Neuwied, 1791
« Cette machine infernale a été inventée par un nommé Guillot », écrit Louis de Beauclair en 1796. « Instrument de supplice, inventé ou perfectionné par un médecin nommé Guillotin pour trancher la tête par une opération entièrement mécanique », croit pouvoir corriger le Supplément du Dictionnaire de l'Académie de 1798. On sait pourtant que le docteur Joseph Ignace Guillotin n’a ni inventé, ni perfectionné la guillotine, laissant ce dernier soin à son confrère Antoine Louis. Le 10 octobre 1789, il en a préconisé l’emploi devant ses collègues de l’Assemblée nationale, pour des raisons à la fois humanitaires et démocratiques. Il a échappé de justesse au rasoir national et a passé les vingt dernières années de sa vie à demander qu’on efface ce néologisme du vocabulaire officiel, ce que ses enfants eux-mêmes n'obtinrent pas (on leur suggéra de changer leur propre nom). Mais de quand date exactement le mot guillotine ? quand a-t-il supplanté les éphémères sobriquets de « louison » ou « louisette » ?

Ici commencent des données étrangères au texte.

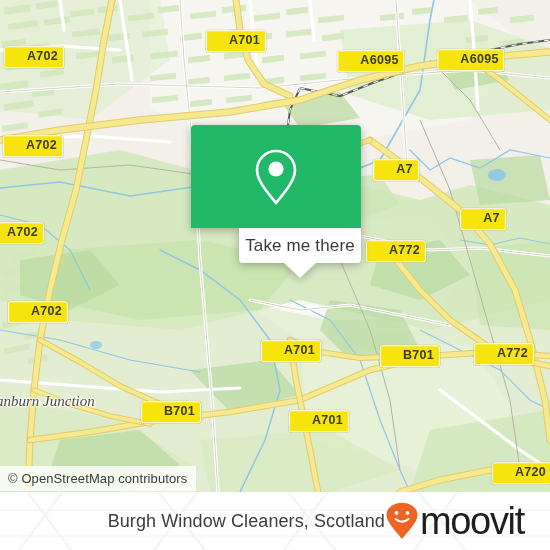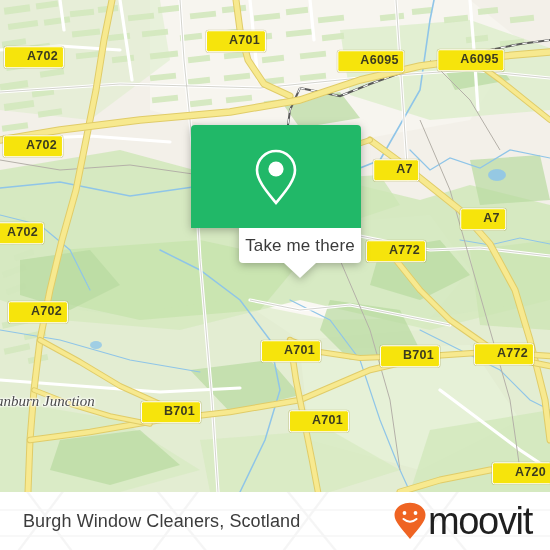--- a/index.html
+++ b/index.html
@@ -94,22 +94,22 @@
   
   #footer {
     position: absolute;
     left: 0;
     top: 492px;
     width: 550px;
     height: 58px;
     background: #ffffff;
     display: flex;
     align-items: center;
-    justify-content: space-between;
-    padding: 0 18px 0 23px;
+    justify-content: flex-end;
+    padding: 0 26px 0 23px;
     overflow: hidden;
   }
   #footer-watermark {
     position: absolute;
     left: 0; top: 0;
     width: 550px; height: 58px;
     opacity: 0.55;
     pointer-events: none;
   }
   #place-name {
@@ -384,20 +384,23 @@
         <div class="shield" style="left: 410px; top: 356px;">B701</div>
         <div class="shield" style="left: 504px; top: 354px;">A772</div>
         <div class="shield" style="left: 171px; top: 412px;">B701</div>
         <div class="shield" style="left: 319px; top: 421px;">A701</div>
         <div class="shield" style="left: 482px; top: 473px; margin-left: 40px;">A720</div>
       </div>
     <div id="place-layer">
         <div class="place-label" style="left: -4px; top: 401px;">anburn Junction</div>
       </div>
 
+    <div id="attribution">
+      <span>© OpenStreetMap contributors</span>
+    </div>
 
     <div id="popup">
       <div id="popup-header">
         <svg width="46" height="58" viewBox="0 0 46 58">
           <path d="M23 3 C12.5 3 4 11.5 4 22 C4 33 15 45 23 55 C31 45 42 33 42 22 C42 11.5 33.5 3 23 3 Z" fill="none" stroke="#ffffff" stroke-width="2.6"></path>
           <circle cx="23" cy="21" r="7.6" fill="#ffffff"></circle>
         </svg>
       </div>
       <div id="popup-footer">
         <span id="popup-label">Take me there</span>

La guillotine fut employée pour la première fois, le 25 avril 1792 par le bourreau Sanson pour décapiter en place de Grève un criminel de droit commun :
Celui qui a étrenné la guillotine, perfectionnée par M. Louis, a refusé toute consolation spirituelle. Il a juré et tempêté à la vue de cette nouvelle machine dont les préparatifs sont horribles. Il s’appelle Jean Nicolas Pelletier.
Avant cette date, le mot est rare, mais on le rencontre dans un couplet satirique anonyme publié en juin 1791 par la Correspondance littéraire secrète de Louis Mettra :
Ma foi je suis content, pour plus d’une raison
Qu’on ait, disait Regnaud, détruit la pendaison :
Ce nom seul fait trembler : vive la Guillotine !
Fi donc ! répond Chabroud ; la vilaine machine !
Moi, je tiens à la corde, et je veux y tenir,
En dépit du décret, jusqu’au dernier soupir.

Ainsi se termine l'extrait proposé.